(Jn. 15, 1-8)
Tú, ungido en lo más profundo de nuestra humanidad,
vencedor de pasión y muerte,
eres el cumplimiento de la fidelidad a Dios,
consumación de tu inmanente generosidad.
Con inmenso amor de Dios humanizado,
eres la vid plantada por el Padre
en nuestra estepa árida,
a pesar de los cierzos y heladas
que pueden dañar a los sarmientos.
Tu eres la cepa, amor recíproco de Padre e Hijo,
en esa mística contagiosa
que cobra todo sentido
cuando la savia divina irrumpe en nuestro linaje.
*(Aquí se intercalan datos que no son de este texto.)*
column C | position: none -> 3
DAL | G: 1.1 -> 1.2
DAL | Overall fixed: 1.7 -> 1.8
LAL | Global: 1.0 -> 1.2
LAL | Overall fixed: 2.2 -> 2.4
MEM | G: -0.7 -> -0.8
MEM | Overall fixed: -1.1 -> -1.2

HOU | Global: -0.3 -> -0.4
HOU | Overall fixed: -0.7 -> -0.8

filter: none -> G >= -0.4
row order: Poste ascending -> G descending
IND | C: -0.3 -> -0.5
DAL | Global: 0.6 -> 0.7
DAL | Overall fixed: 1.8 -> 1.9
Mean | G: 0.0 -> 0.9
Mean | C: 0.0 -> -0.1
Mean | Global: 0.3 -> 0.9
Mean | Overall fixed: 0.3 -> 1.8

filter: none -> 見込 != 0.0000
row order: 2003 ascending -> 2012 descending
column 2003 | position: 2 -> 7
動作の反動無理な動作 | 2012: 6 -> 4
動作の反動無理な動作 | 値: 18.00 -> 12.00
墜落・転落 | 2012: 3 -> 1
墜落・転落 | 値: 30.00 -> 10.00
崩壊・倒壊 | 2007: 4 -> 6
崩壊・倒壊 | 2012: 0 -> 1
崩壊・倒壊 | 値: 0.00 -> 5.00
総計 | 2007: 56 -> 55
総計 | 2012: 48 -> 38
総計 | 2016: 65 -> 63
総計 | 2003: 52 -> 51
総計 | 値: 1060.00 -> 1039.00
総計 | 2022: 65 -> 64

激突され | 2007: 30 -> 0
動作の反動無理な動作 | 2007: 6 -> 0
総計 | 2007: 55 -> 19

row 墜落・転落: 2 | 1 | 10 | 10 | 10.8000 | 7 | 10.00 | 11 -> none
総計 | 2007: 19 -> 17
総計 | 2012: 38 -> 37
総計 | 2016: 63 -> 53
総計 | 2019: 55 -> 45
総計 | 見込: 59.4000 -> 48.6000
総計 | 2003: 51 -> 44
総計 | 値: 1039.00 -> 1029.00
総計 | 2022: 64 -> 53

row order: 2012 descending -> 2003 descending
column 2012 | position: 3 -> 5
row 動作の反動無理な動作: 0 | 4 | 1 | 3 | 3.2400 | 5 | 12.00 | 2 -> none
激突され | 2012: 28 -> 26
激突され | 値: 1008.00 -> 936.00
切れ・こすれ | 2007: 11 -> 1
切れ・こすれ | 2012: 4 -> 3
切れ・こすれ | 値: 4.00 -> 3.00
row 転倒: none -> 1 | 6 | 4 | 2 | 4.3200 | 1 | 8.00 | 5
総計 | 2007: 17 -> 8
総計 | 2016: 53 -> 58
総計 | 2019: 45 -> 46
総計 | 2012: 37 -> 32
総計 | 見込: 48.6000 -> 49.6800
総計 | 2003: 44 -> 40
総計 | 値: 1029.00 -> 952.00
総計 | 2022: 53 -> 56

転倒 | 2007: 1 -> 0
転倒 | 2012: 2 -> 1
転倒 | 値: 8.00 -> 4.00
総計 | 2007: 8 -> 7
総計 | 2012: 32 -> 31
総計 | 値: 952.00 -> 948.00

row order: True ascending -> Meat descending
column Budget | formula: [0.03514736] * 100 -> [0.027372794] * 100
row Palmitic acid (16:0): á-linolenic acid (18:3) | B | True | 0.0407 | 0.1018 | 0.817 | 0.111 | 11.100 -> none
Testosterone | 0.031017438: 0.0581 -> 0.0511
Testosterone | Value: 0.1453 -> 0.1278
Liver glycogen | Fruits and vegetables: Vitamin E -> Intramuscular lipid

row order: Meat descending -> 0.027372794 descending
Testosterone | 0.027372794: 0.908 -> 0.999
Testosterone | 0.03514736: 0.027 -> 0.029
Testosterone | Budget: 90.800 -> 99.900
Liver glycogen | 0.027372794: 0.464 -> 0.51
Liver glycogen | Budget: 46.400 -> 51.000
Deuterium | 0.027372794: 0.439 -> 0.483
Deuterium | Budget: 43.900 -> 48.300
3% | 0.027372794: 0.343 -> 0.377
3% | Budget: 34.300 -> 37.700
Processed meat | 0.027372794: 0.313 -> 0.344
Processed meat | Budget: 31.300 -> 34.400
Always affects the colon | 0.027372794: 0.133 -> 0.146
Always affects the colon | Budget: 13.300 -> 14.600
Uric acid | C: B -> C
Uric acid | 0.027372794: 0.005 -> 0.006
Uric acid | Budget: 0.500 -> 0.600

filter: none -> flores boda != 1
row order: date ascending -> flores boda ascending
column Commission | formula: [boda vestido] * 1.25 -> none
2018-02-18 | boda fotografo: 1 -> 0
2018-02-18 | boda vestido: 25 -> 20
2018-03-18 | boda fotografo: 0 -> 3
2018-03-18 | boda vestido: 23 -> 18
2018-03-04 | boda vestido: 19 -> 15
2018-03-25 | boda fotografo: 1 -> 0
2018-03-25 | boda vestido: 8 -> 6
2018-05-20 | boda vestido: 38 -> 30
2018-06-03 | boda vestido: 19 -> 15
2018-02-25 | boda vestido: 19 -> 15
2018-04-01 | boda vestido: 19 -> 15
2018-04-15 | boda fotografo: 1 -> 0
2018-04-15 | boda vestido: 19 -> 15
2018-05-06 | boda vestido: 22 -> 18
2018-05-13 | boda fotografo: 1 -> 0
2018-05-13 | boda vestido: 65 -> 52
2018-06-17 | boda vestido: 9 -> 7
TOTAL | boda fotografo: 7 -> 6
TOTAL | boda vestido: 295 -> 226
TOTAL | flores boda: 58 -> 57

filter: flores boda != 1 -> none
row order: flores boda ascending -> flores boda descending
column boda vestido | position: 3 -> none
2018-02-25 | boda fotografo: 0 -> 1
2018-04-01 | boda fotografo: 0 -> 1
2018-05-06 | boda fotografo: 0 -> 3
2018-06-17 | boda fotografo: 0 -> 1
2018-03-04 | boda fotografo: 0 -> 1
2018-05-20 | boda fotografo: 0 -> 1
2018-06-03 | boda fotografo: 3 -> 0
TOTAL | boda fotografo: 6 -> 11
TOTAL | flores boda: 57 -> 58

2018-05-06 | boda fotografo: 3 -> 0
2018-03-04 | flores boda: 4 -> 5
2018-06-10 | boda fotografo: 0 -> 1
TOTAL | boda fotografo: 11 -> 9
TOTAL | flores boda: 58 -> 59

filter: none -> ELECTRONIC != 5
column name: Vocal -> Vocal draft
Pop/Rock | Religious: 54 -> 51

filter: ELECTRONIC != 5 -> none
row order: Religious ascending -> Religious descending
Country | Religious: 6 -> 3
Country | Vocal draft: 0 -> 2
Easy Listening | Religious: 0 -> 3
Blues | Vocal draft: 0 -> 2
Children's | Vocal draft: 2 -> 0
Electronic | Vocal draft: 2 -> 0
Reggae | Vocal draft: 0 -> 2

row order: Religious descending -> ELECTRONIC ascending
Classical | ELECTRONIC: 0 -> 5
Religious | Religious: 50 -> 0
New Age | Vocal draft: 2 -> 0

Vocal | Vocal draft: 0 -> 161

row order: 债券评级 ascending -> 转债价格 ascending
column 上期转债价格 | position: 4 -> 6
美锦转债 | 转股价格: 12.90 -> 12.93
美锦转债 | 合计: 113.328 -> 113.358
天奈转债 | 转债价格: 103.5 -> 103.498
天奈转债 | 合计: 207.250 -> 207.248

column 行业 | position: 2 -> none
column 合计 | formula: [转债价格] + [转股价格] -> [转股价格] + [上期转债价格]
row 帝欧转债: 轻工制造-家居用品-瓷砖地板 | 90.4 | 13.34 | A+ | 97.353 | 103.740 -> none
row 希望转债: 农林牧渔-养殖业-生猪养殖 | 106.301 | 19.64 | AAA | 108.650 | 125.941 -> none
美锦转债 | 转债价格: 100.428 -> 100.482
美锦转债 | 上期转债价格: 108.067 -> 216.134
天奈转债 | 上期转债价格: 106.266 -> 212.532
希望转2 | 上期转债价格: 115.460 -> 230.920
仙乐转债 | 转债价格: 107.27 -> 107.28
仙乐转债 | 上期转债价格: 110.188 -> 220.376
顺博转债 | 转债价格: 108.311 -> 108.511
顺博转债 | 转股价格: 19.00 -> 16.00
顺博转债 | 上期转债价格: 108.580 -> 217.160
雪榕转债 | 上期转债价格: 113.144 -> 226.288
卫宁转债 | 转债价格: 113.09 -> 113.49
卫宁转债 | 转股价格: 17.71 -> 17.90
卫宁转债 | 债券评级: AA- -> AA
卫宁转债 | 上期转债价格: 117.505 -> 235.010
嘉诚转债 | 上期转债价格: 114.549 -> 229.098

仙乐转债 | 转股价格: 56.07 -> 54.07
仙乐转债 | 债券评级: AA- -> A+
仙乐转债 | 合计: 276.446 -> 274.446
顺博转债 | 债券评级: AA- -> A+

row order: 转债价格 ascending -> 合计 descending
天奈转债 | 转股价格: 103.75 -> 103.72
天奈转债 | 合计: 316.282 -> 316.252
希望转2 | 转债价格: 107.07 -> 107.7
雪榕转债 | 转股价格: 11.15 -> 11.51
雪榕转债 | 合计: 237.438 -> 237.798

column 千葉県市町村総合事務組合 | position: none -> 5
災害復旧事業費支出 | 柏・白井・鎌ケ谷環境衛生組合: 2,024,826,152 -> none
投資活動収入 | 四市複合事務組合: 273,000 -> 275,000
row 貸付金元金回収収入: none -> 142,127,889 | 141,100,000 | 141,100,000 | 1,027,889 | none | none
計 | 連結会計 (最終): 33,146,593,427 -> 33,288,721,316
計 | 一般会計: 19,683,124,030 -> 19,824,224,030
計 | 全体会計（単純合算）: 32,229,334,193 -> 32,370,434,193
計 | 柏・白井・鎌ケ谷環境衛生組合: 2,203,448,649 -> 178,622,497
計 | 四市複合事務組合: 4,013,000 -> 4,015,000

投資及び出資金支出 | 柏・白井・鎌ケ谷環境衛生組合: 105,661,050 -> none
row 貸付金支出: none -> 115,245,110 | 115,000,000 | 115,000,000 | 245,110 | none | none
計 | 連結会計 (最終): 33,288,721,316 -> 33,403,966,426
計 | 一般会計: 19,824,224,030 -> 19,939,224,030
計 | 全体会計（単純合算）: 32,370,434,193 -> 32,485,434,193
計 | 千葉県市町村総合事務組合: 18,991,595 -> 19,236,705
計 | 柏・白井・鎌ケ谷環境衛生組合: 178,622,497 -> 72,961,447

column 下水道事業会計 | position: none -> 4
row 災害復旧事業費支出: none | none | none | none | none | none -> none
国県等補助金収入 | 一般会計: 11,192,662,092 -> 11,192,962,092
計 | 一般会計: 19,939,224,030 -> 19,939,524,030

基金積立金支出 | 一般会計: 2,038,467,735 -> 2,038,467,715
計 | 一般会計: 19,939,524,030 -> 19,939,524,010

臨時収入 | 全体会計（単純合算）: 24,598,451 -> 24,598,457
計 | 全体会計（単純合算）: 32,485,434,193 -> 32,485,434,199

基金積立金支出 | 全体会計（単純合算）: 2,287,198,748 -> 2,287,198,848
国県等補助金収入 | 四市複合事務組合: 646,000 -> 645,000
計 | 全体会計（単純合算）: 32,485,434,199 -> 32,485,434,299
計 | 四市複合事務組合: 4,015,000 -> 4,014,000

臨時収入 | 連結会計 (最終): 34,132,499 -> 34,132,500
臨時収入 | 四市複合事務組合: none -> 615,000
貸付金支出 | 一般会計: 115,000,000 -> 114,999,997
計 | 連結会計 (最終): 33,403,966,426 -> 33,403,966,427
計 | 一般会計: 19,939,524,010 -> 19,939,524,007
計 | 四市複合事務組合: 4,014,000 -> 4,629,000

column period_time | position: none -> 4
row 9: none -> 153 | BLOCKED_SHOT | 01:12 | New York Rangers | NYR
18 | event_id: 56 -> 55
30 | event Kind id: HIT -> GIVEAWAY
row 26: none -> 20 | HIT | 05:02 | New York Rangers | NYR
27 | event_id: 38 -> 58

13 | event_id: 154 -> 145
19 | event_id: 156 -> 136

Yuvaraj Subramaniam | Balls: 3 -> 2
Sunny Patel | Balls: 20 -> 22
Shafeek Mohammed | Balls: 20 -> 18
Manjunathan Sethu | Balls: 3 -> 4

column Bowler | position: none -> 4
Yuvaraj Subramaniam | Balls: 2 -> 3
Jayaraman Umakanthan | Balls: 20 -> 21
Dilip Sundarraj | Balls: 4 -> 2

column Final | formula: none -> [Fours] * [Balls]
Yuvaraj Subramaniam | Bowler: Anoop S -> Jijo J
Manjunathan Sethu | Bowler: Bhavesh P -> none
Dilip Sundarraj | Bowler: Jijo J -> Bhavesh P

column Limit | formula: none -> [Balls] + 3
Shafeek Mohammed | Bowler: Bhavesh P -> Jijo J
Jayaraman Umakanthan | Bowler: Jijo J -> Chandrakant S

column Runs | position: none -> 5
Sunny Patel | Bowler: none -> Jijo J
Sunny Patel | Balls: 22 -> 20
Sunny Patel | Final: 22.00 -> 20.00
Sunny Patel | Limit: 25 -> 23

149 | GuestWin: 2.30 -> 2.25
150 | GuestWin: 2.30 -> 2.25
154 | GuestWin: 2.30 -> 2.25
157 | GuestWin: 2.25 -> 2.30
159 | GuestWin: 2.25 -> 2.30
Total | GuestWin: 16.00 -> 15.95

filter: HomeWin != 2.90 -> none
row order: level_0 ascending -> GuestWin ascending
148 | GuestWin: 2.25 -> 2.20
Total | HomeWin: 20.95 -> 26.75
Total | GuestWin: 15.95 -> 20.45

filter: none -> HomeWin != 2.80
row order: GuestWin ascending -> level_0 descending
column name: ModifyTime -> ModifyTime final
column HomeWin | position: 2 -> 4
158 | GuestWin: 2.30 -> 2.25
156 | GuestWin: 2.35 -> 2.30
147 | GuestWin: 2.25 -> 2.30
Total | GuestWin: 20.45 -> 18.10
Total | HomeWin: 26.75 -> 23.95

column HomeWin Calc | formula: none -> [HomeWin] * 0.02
Los tallos injertados en Ti,
y bien podados por el amor del labrador,
invaden de fruto abundante la viña.
Nos lo dejaste dicho en el trascurso de tu cena pascual,
en esa despedida
donde vid y sarmientos soñaron juntos con la poda fértil,
con el ardor del lagar y el licor sabroso
que anestesian los egoísmos, las cobardías, los miedos…
Nuestras yemas no se secarán,
¡palabra de la vid!
Son retoños que fructificarán injertados en Tí,
inmunizados con la gloria del viñador.
Gracias, Padre nuestro,
porque en nuestra estepa árida has plantado tu vid.